Estrogen-related events may trigger a cascade of reaction that makes lipedema worse, but it seems obvious that there has to be some other underlying issue to be triggered.


It seems clear there is a strong hereditary component to lipedema. Anecdotally, it often seems to be handed down from generation to generation. In the research, reports of family history of lipedema ranges from 16% to 45%.

The hereditary link is not 100%, of course. Few things are. Lipedema can occur without a family history of it. But just as a tendency towards certain heights tends to run strongly in families, so does lipedema.

The picture below shows a mother and a daughter with Type III (full leg) lipedema.

The mother looks to be in Stage 3, with orange-peel texture on her skin, large fat pads on the knees, and the classic bracelet of fat at the ankle.

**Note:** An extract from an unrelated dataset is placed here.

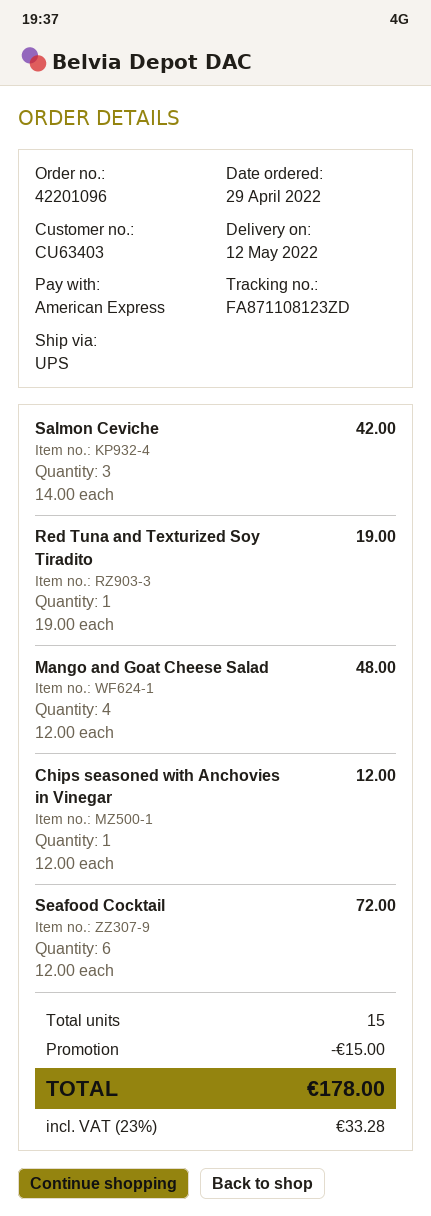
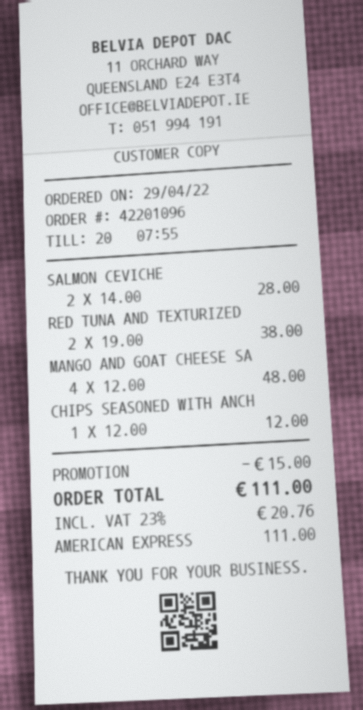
Salmon Ceviche: 3 x 14.00 = 42.00 -> 2 x 14.00 = 28.00
Red Tuna and Texturized Soy Tiradito: 1 x 19.00 = 19.00 -> 2 x 19.00 = 38.00
Seafood Cocktail: 6 x 12.00 = 72.00 -> none
tax: 23% = 33.28 -> 23% = 20.76
total: 178.00 -> 111.00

The daughter looks like she is transitioning into Stage 2. Her skin is mostly still smooth but starting to change, she has overgrowth at the hips, and fat pads are just starting at her knees. The beginnings of a bump at the ankle can be seen if you look closely.

Attempts have been made to document the family trees of people affected by lipedema. Although not every woman in family histories is affected by lipedema, there often does seem to be a history of at least a few women with notably big legs, hips, or arms.

This led some researchers to propose that lipedema is "a genetic condition with either X-linked dominant inheritance or more likely, autosomal dominant inheritance with sex limitation."

However, this has not yet been conclusively proven. At this time, no specific genes responsible for developing lipedema have been identified.


Some researchers now believe that inflammation plays a key role in lipedema. This is the trendy theory on many lipedema websites now, with many women promoting "RAD" (Rare Adipose Disorder) anti-inflammatory diets in hopes of halting the progression of lipedema or lessening its symptoms. One lipedema resource states:
Lipedema inflammatory reaction to our environment, processed foods, high carb diets, hormonal events such as pregnancy and menopause and chronic, everyday, or event related stress.
That seems an overstatement of the evidence to me; we do not really know yet if lipedema is caused by an inflammatory reaction. And lots of other people are also exposed to processed foods, a toxic environment, and extreme stress, yet never develop lipedema. So again, there has to be more to the picture.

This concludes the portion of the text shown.